Task prompt: Your task is to reproduce, exactly and only, the lines running from the line containing "nocturnally active, individuals" to the end of the data below, both included.

──────────

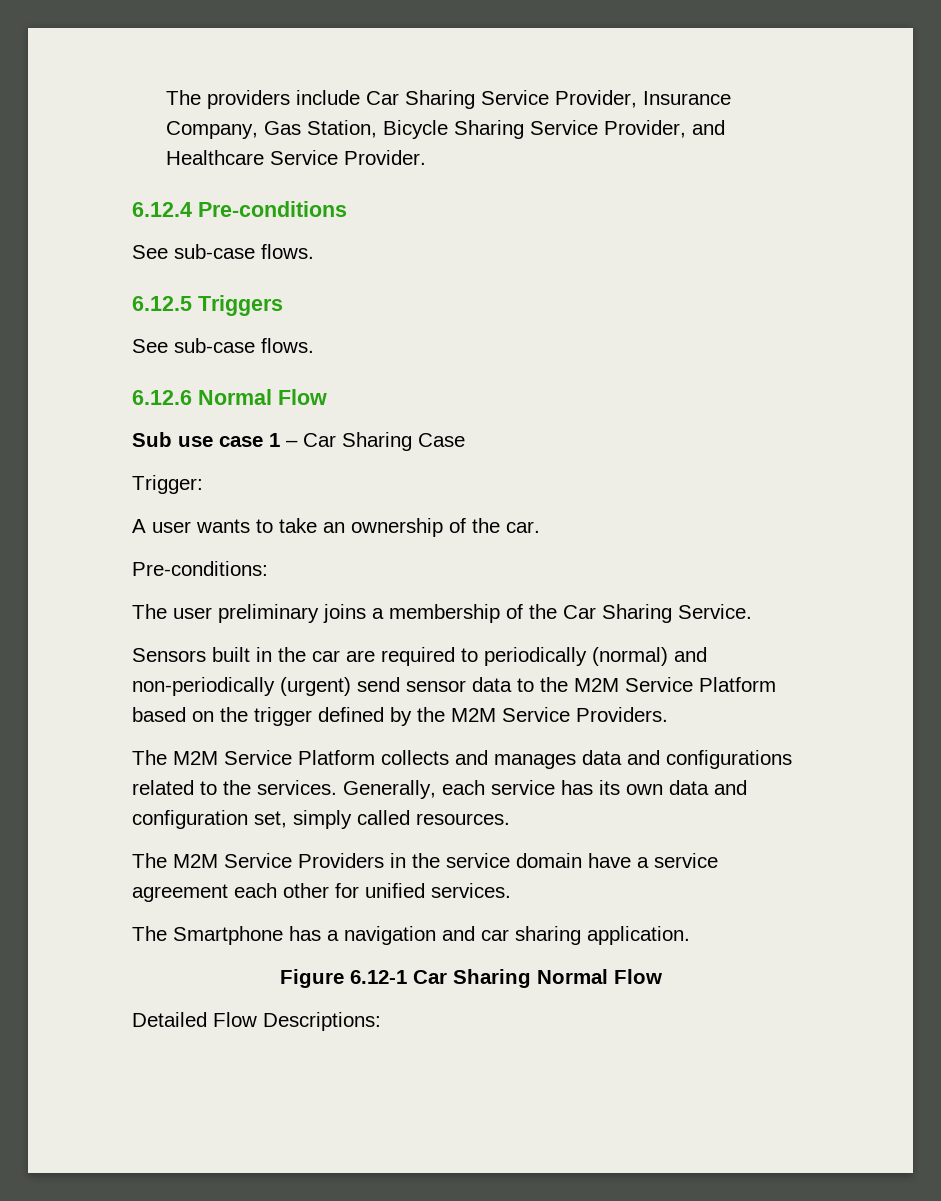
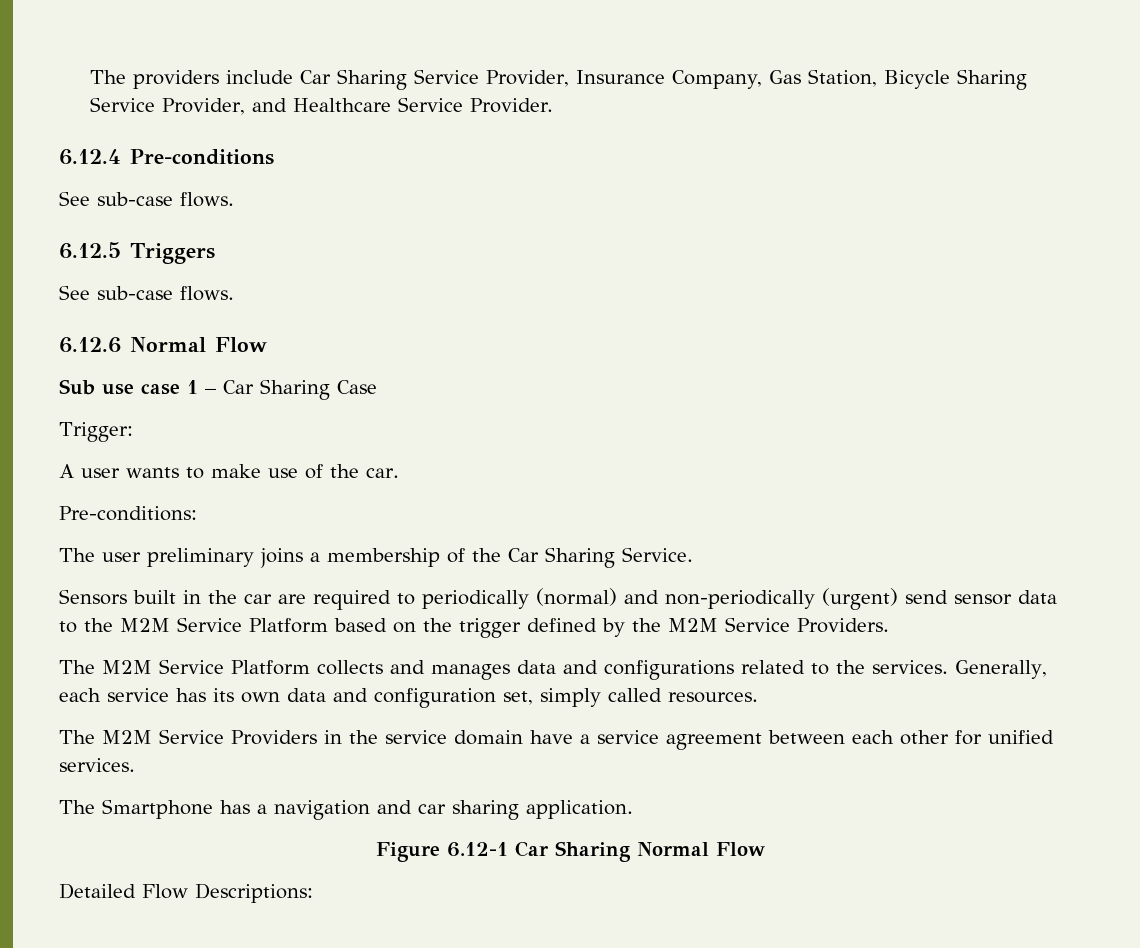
- A user wants to take an ownership of the car.
+ A user wants to make use of the car.
- The M2M Service Providers in the service domain have a service agreement each other for unified services.
+ The M2M Service Providers in the service domain have a service agreement between each other for unified services.

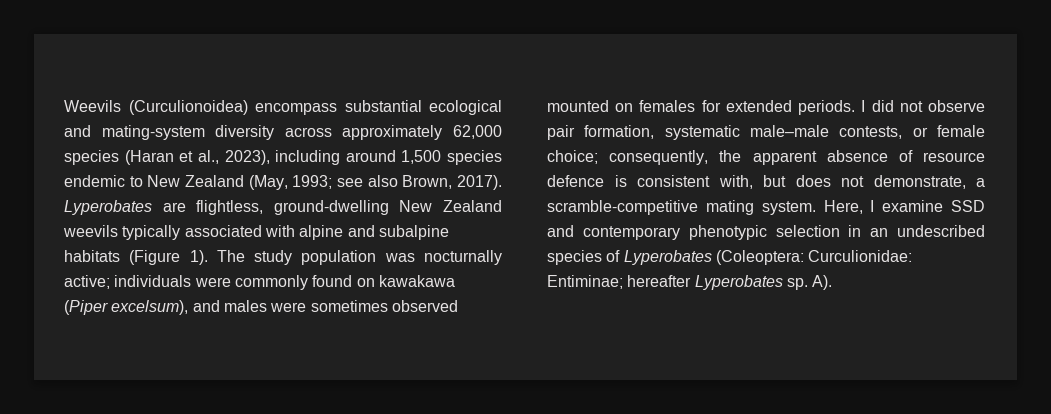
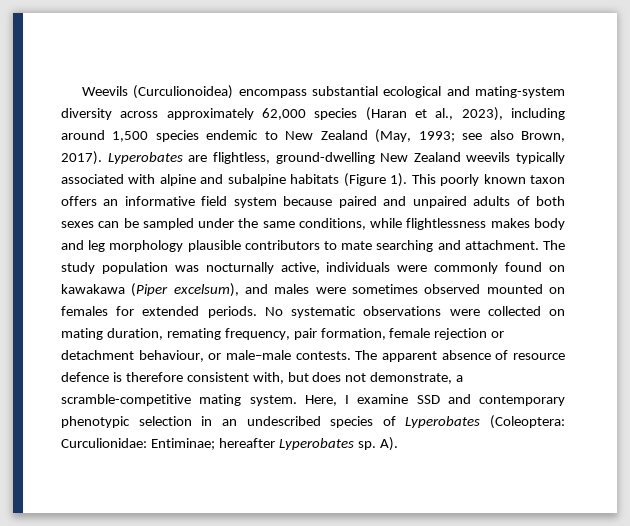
+ This poorly known taxon offers an informative field system because paired and unpaired adults of both sexes can be sampled under the same conditions, while flightlessness makes body and leg morphology plausible contributors to mate searching and attachment.
- The study population was nocturnally active; individuals were commonly found on kawakawa (Piper excelsum), and males were sometimes observed mounted on females for extended periods.
+ The study population was nocturnally active, individuals were commonly found on kawakawa (Piper excelsum), and males were sometimes observed mounted on females for extended periods.
- I did not observe pair formation, systematic male–male contests, or female choice; consequently, the apparent absence of resource defence is consistent with, but does not demonstrate, a scramble-competitive mating system.
+ No systematic observations were collected on mating duration, remating frequency, pair formation, female rejection or detachment behaviour, or male–male contests. The apparent absence of resource defence is therefore consistent with, but does not demonstrate, a scramble-competitive mating system.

──────────

Solution for this problem:
+ The study population was nocturnally active, individuals were commonly found on kawakawa (Piper excelsum), and males were sometimes observed mounted on females for extended periods.
- I did not observe pair formation, systematic male–male contests, or female choice; consequently, the apparent absence of resource defence is consistent with, but does not demonstrate, a scramble-competitive mating system.
+ No systematic observations were collected on mating duration, remating frequency, pair formation, female rejection or detachment behaviour, or male–male contests. The apparent absence of resource defence is therefore consistent with, but does not demonstrate, a scramble-competitive mating system.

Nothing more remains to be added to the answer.